[Work required] An exact copy of the records is required, minus the pictures they hold.

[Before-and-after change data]

BEGIN

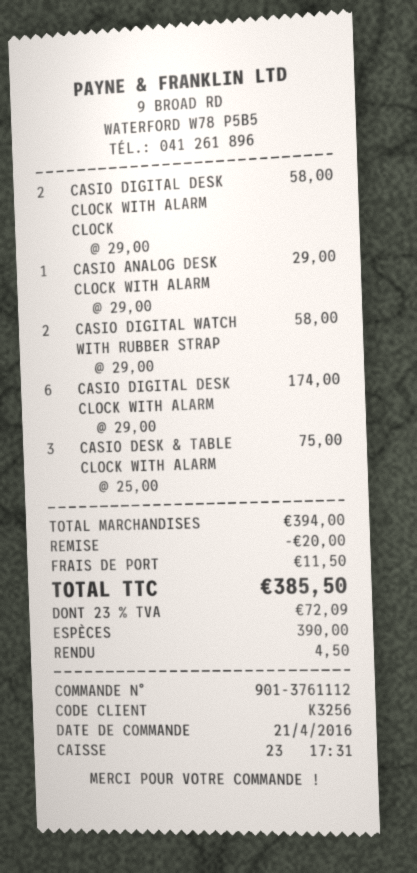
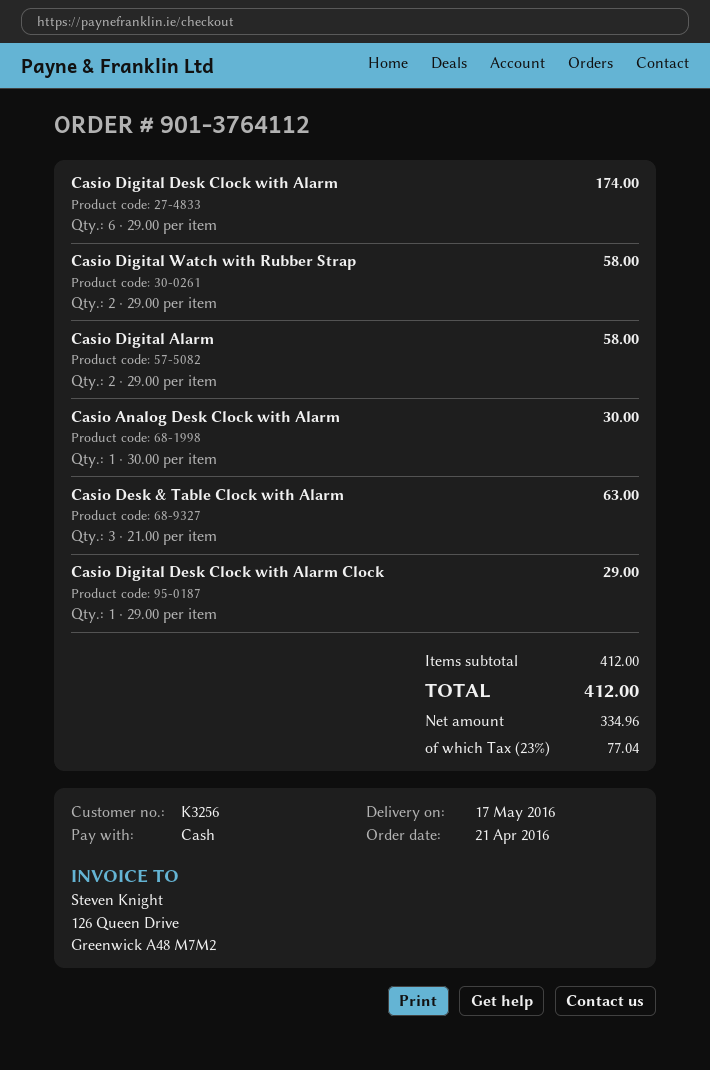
order number: 901-3761112 -> 901-3764112
CASIO DIGITAL DESK CLOCK WITH ALARM CLOCK: 2 x 29.00 = 58.00 -> 1 x 29.00 = 29.00
CASIO ANALOG DESK CLOCK WITH ALARM: 1 x 29.00 = 29.00 -> 1 x 30.00 = 30.00
CASIO DESK & TABLE CLOCK WITH ALARM: 3 x 25.00 = 75.00 -> 3 x 21.00 = 63.00
Casio Digital Alarm: none -> 2 x 29.00 = 58.00
subtotal: 394.00 -> 412.00
discount: 20.00 -> none
shipping: 11.50 -> none
tax: 23% = 72.09 -> 23% = 77.04
total: 385.50 -> 412.00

END

[Task solution]
order number: 901-3761112 -> 901-3764112
CASIO DIGITAL DESK CLOCK WITH ALARM CLOCK: 2 x 29.00 = 58.00 -> 1 x 29.00 = 29.00
CASIO ANALOG DESK CLOCK WITH ALARM: 1 x 29.00 = 29.00 -> 1 x 30.00 = 30.00
CASIO DESK & TABLE CLOCK WITH ALARM: 3 x 25.00 = 75.00 -> 3 x 21.00 = 63.00
Casio Digital Alarm: none -> 2 x 29.00 = 58.00
subtotal: 394.00 -> 412.00
discount: 20.00 -> none
shipping: 11.50 -> none
tax: 23% = 72.09 -> 23% = 77.04
total: 385.50 -> 412.00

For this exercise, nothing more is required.